Holmes jumped up from the sofa, his heart in his throat. He was soaked with perspiration. He realized the noises in his dream had intruded into his mind from somewhere in reality. Tennyson still slept soundly and nothing in the room was disturbed. Holmes took a candle and stepped out into the corridor. A coolness swept through him; there was an open window somewhere in the inn, and loose papers flew past him like leaves.

Grabbing one of these, Holmes glanced over it by the glow of the candle. He couldn’t believe his eyes. In his hand was a manuscript page about Dante — not just about Dante, but about the Purgatory-inspired deaths that had occurred in and around London. Holmes — mystified and mesmerized — followed the trail of pages, collecting them as he went. He read as quickly as he could. With the pages out of order and incomplete, their narratives came in spurts and fragments.

In Dante’s Shadow, a True Account of the London Purgations by the Author of The Dante Murders , read the title page he found.

One of the pages told of Sibbie waking from her coma and returning to lead her followers at the Phillip Sanatorium.

Our Sibbie? Holmes thought. Could it be? She had warned them the very first afternoon they questioned her about Loring: You cannot understand.

The followers, Holmes pieced together in a combination of his thoughts and what he could read from the assorted pages he gathered, were submitting themselves to be purged of their sins to provide examples for all of England. The murders were not murders at all, Holmes realized; they were by consent of the dead... they were suicides.

Then came an incomplete account that alarmed Holmes most of all: that Dante Gabriel Rossetti had returned to be purged of gluttony, with Christina as witness. They have taken the Rossettis.

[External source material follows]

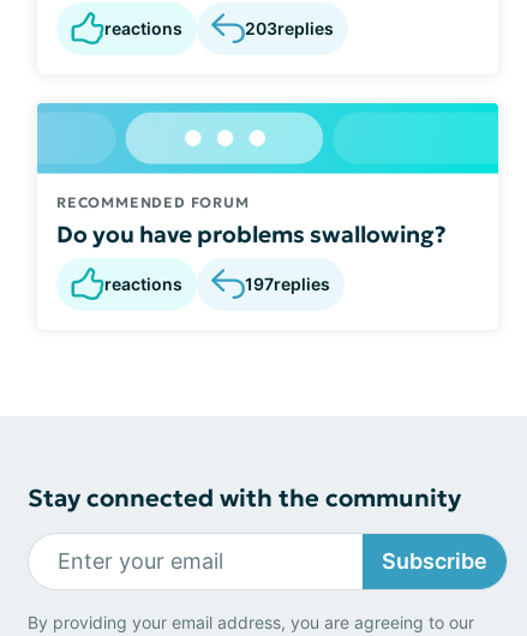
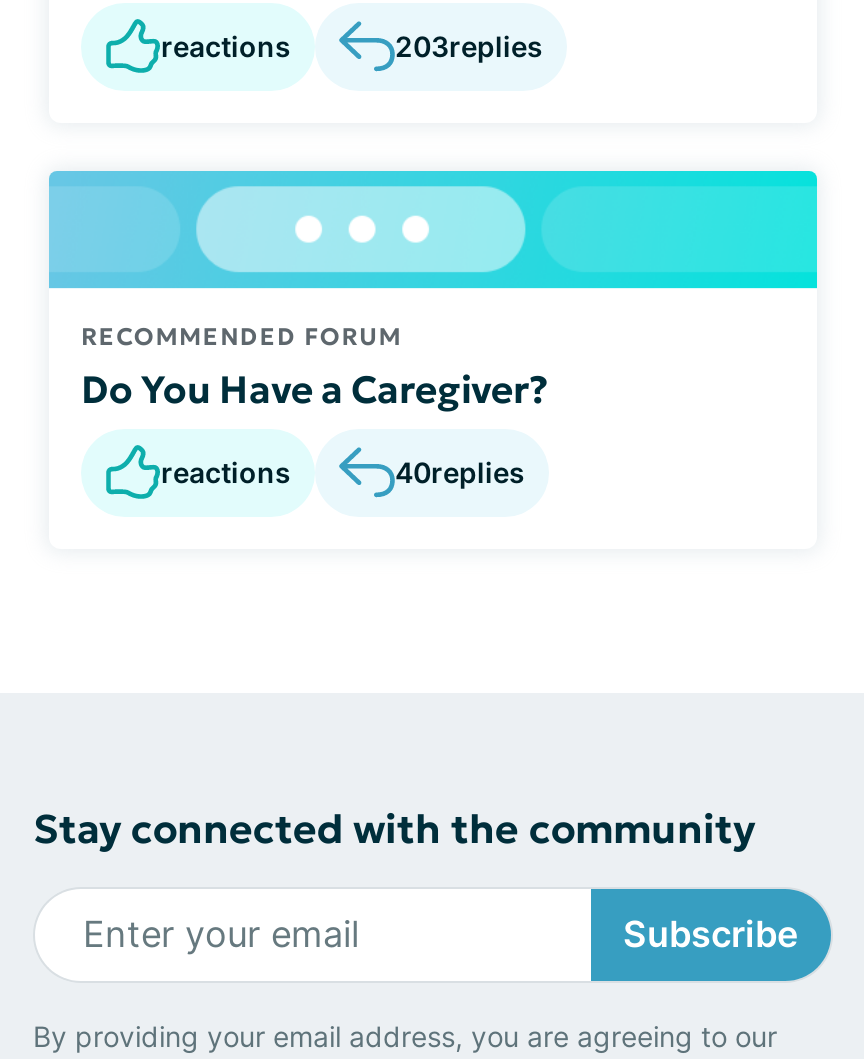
[56,219,447,248] Do you have problems swallowing? -> [81,364,549,412] Do You Have a Caregiver?
[245,274,330,294] 197replies -> [395,455,525,489] 40replies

Send the police to find me , was scribbled at the end of one page, for God’s sake send anyone for me before it’s too late .

Only then, scooping up a few more pages, did Holmes notice spots of red on some of them. He searched for the source of the papers. He turned the corner into another corridor, where he was met by strong gusts. An open door led to an open window, the panes rattling in the wind. On the floor were more pages being blown around, and in the corner of the room under the eaves, there was a body slumped over. Holmes approached cautiously, raising his candle.